Abstract
Energy system optimization models (ESOMs) have been used extensively in providing insights to decision makers on issues related to climate and energy policy. However, there is a concern that the uncertainties inherent in the model structures and input parameters are at best underplayed and at worst ignored. Compared to other types of energy models, ESOMs tend to use scenarios to handle uncertainties or treat them as a marginal issue. Without adequately addressing uncertainties, the model insights may be limited, lack robustness, and may mislead decision makers. This paper provides an in-depth review of systematic techniques that address uncertainties for ESOMs. We have identified four prevailing uncertainty approaches that have been applied to ESOM type models: Monte Carlo analysis, stochastic programming, robust optimization, and modelling to generate alternatives.

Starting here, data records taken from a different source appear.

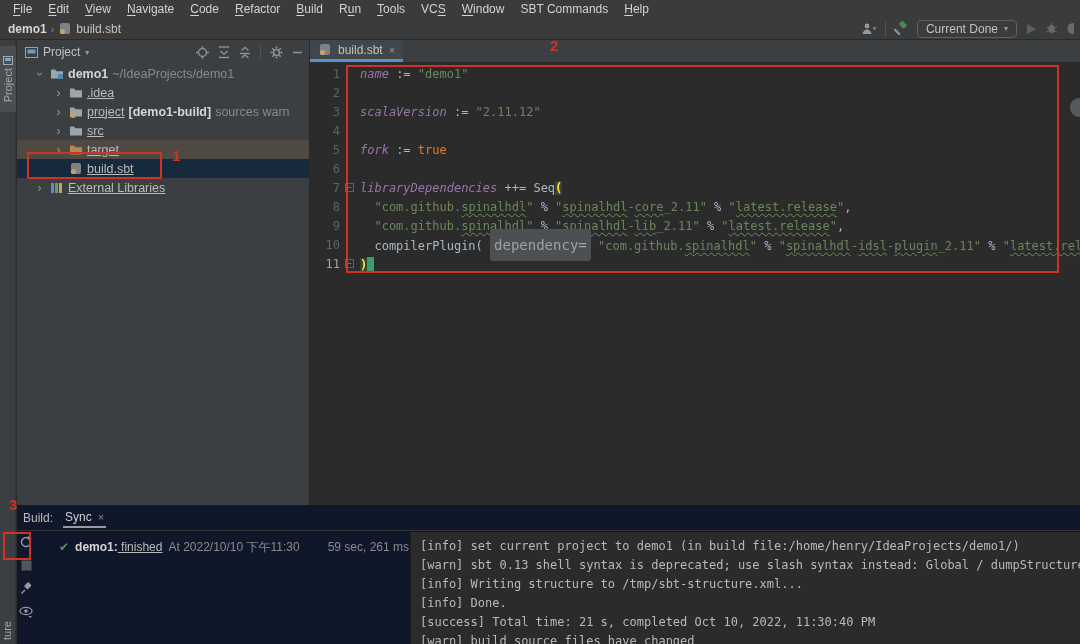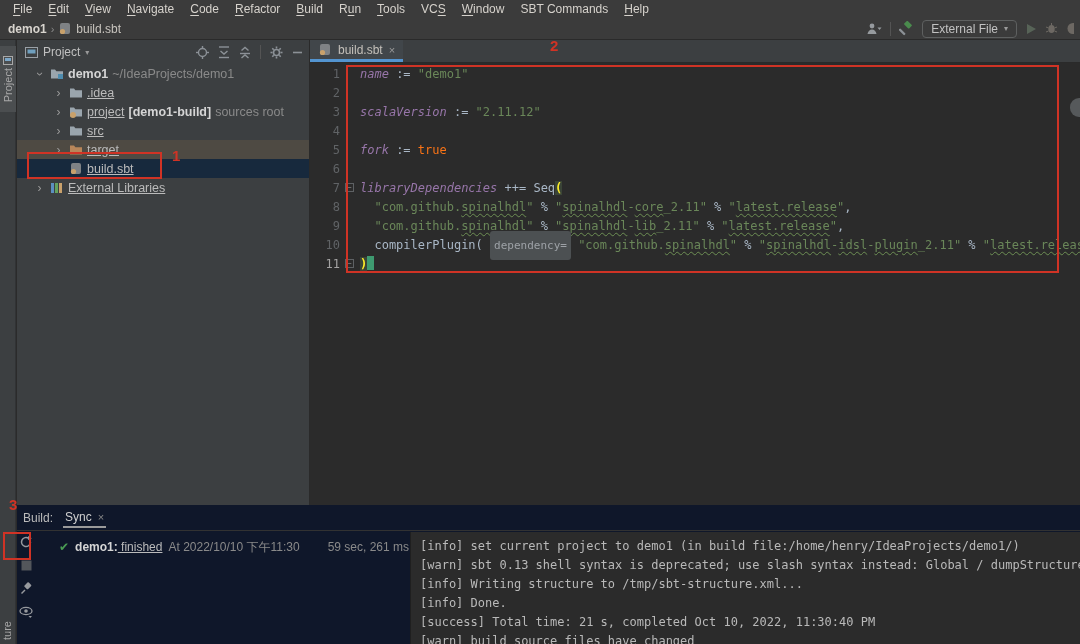"External File" span { text: External File -> Current Done }
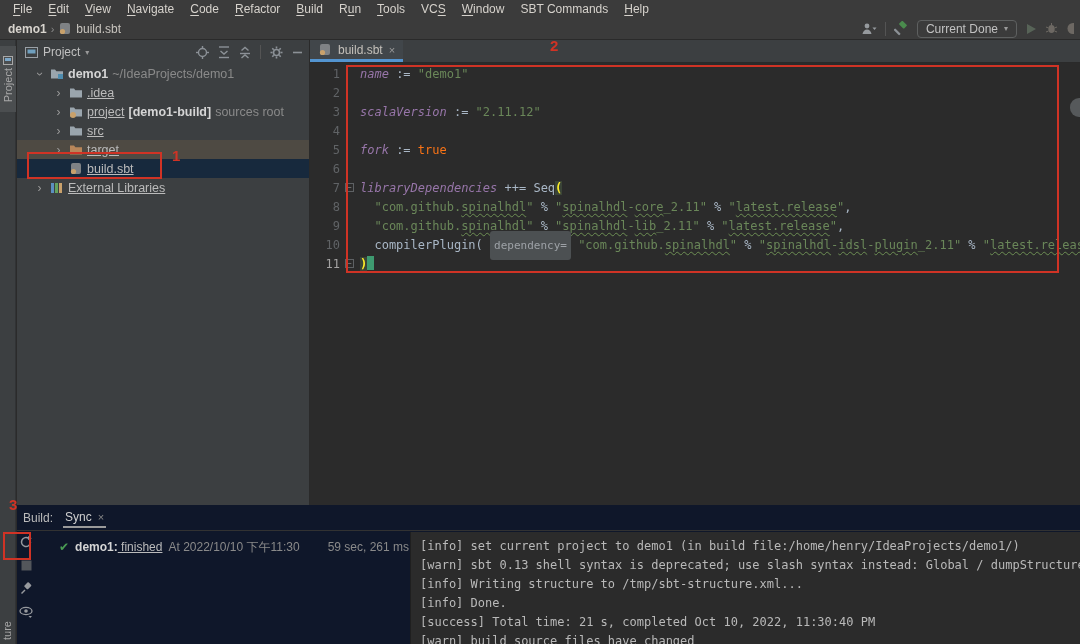"sources root" span.seg-dim { text: root -> warn }
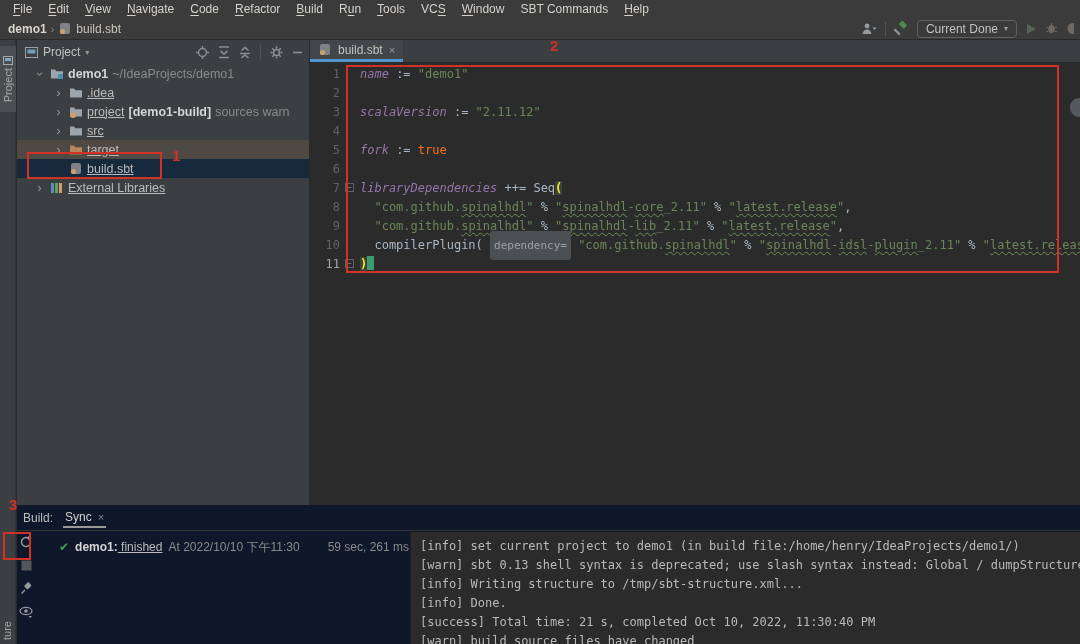"dependency=" .tk-hint { font-size: 11px -> 14px }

For each method, we review the principles, techniques, and how they are utilized to improve the robustness of the model results to provide extra policy insights. In the end, we provide a critical appraisal on the use of these methods.
| Original language | English |
|---|---|
| Pages (from-to) | 204-217 |
| Number of pages | 14 |
| Journal | Energy Strategy Reviews |
| Volume | 21 |
| DOIs | |
| Publication status | Published - Aug 2018 |
UN SDGs
This output contributes to the following UN Sustainable Development Goals (SDGs)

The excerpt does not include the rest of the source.